Peace is always something you can train yourself to have. Life will always try to irritate you. Nothing will ever be quite the way you would want it. That is the nature of existence. But, even so, it is possible to find peace in among the frustrations.
You are a thinking being in an animal skin. Your body is programmed with a huge number of reactions. When it’s cold, you shiver. When it’s hot, you sweat. When there is no food, you feel hungry. When you have too much food, you may feel full and sleepy. When people are too close, you want to push them away. When they are too far away, you want them to come close.
These responses have been a part of your body since before you were born. For millions of years, beings have been trying out different forms, and you are the result of a chain of beings reproducing right up to your birth. The body, and the reactions, that you have, are a part of your architecture, and very difficult to change in themselves.

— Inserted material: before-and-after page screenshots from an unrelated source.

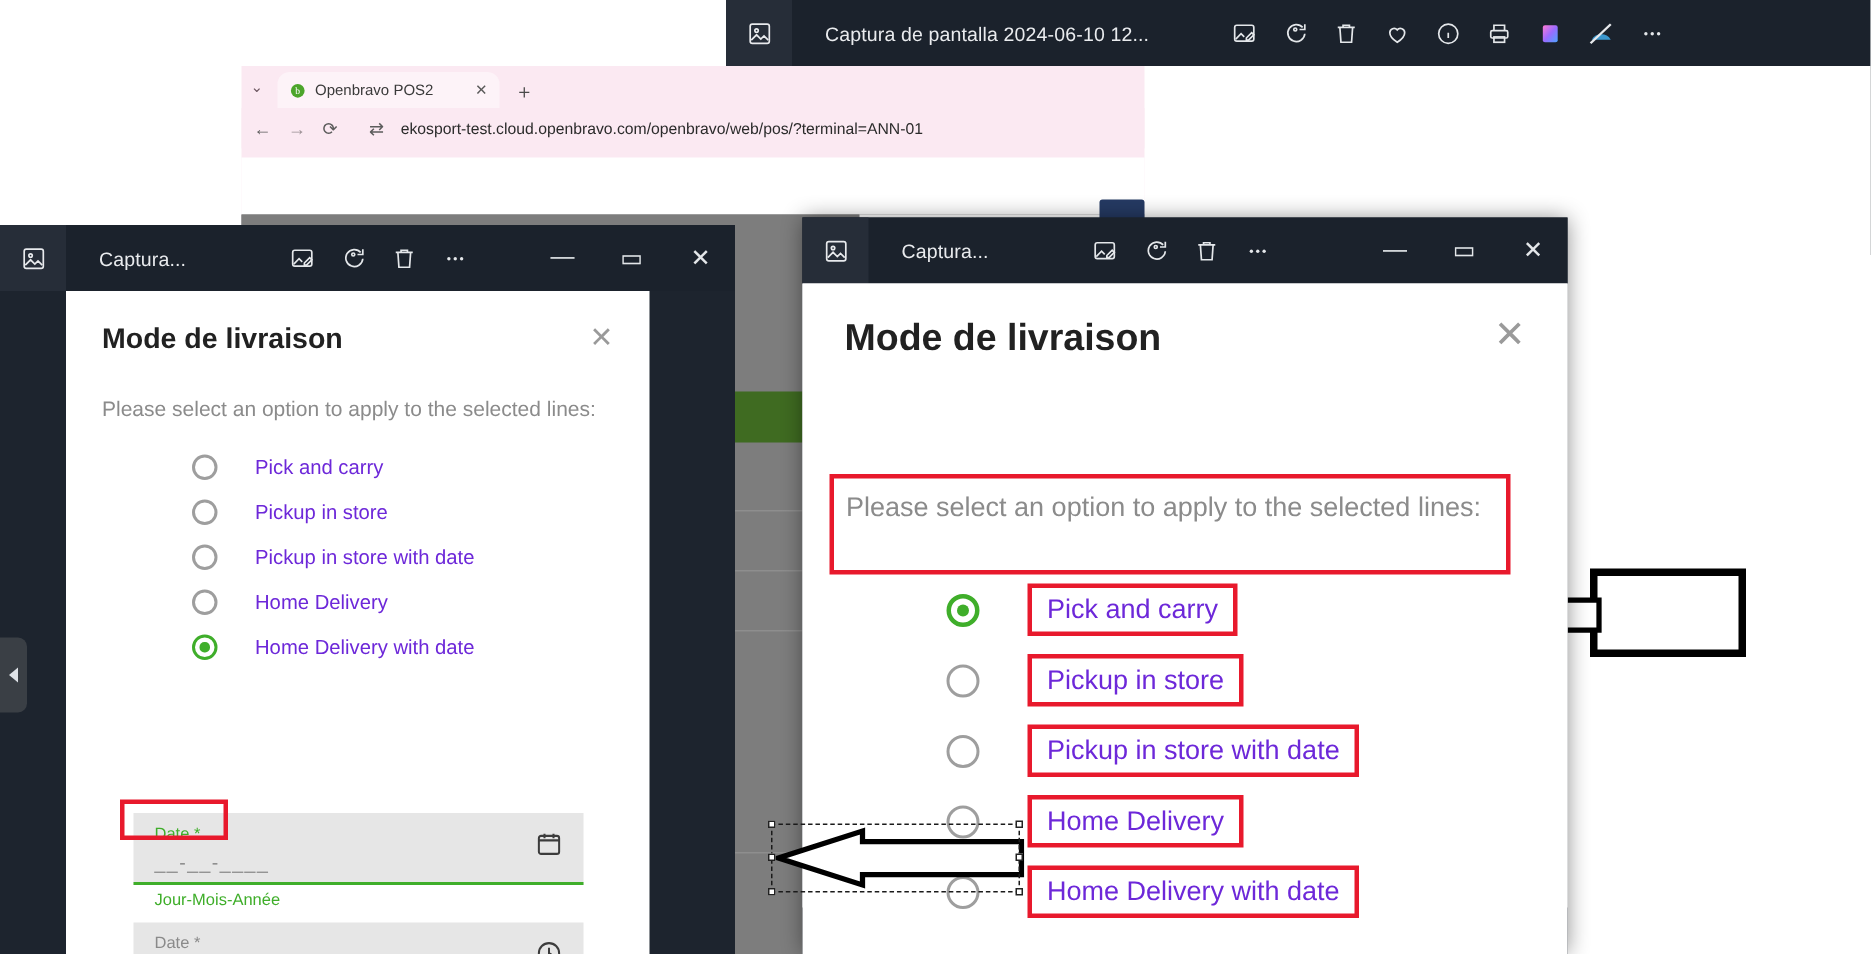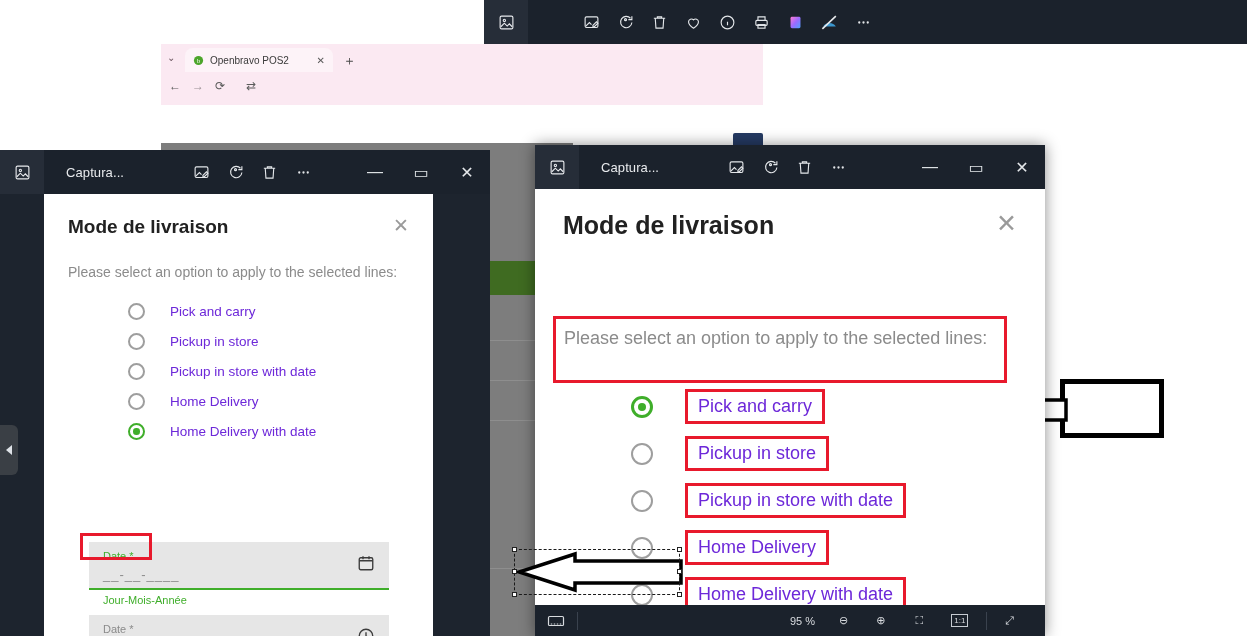"Captura de pantalla 2024-06-10 12..." div.pv-title { html: none -> <div>Captura de pantalla 2024-06-10 12...</div> }
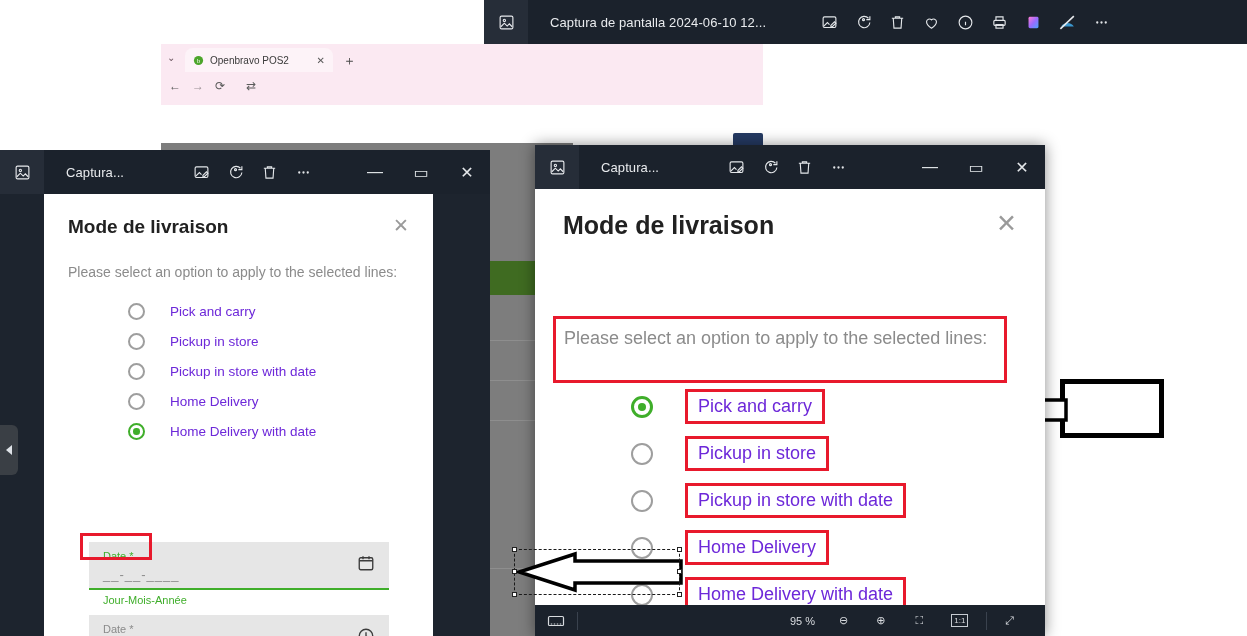"ekosport-test.cloud.openbravo.com/openbr" span.br-url { html: none -> <span>ekosport-test.cloud.openbravo.com/openbravo/web/pos/?terminal=ANN-01</span> }
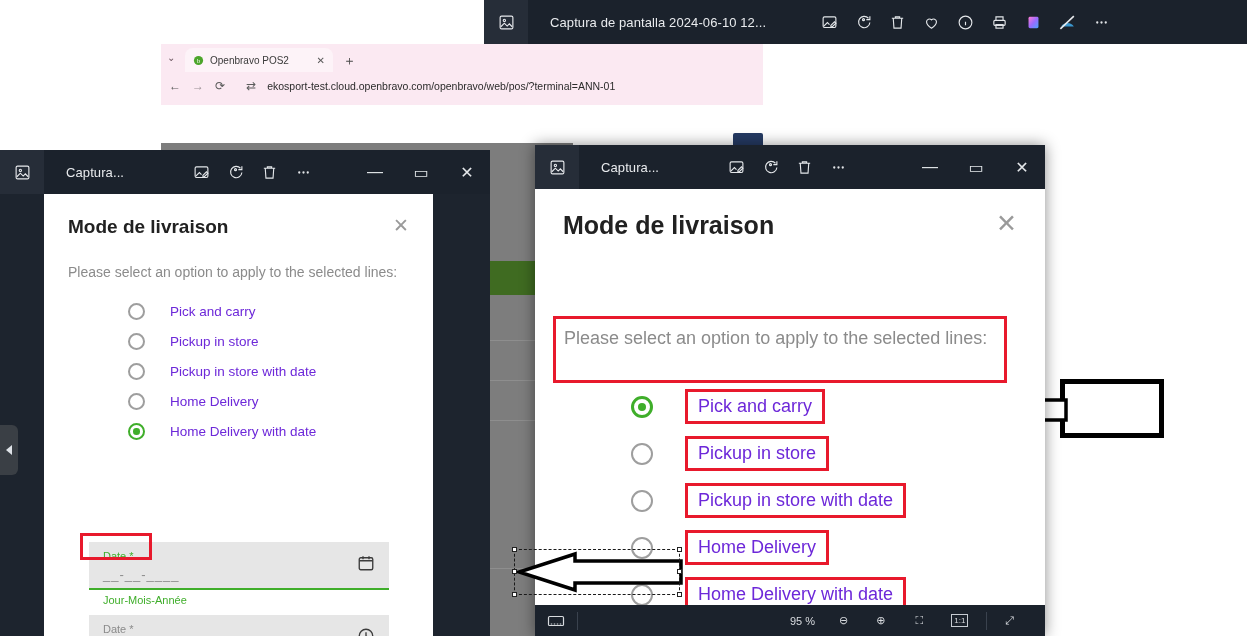"95 %" div.cbar { html: <div> <div> <svg> <rect></rect> <path></path> </svg> </div> <div></div> <div>95 %</div> <div>⊖</div> <div>⊕</div> <div>⛶</div> <div>1:1</div> <div></div> <div>⤢</div> </div> -> none }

However, your thinking part has some special features. It can handle input from your nervous system about temperature, comfort, bodily position, environmental conditions, the presence of other beings… and then process it, choosing a response.
The degree to which your mind can choose, depends on the tools you equip it with. For instance, if you leave it as an animal mind, with instance responses based on age-old reactions, then it will be unpredictable. When people annoy it, it will make you bark and fight like an upset dog. However, if you train it with techniques, then it can acquire patience, kindness and understanding.
TOOLS FOR LIVING
As personal tools, patience, kindness and understanding are incredibly useful. Patience is the distance you can put between an irritation and your reaction. The more patience you have, the less your peace is disturbed by irritation. Kindness is the distance you can put between other people’s unkind behaviour, and your own kind behaviour. The more kindness you have, the less affected you are by others’ unkindness. And understanding is the distance you can put between other people’s misunderstanding, and your own clarity of understanding. The more understanding you have, the less you need to be guided by falsehoods and delusions.
Just for today, whenever you feel your peace becoming disrupted, take three steps:
Put a distance between what is happening and your response. This could be, for instance, taking a deep breath, or going for a walk, or just waiting a while. Very few things demand your immediate attention, and if they do, they may not need answering right now.
Remind yourself that what you do next is under your control. Choose to do what makes you feel peaceful.
Wait until you feel that you understand what is happening. If necessary, ask questions.
Peace is hard to find. This is because we are animals, evolved to have un-peaceful, immediate reactions.
However, we have well-developed minds, which can provide some protection against disruption and disturbance.
A good technique is to train your mind to delay your instant reactions, and then, in your own good time, to choose a peaceful answer to events. This delay also gives you time to ask any questions that you need to, and to be wiser in your response.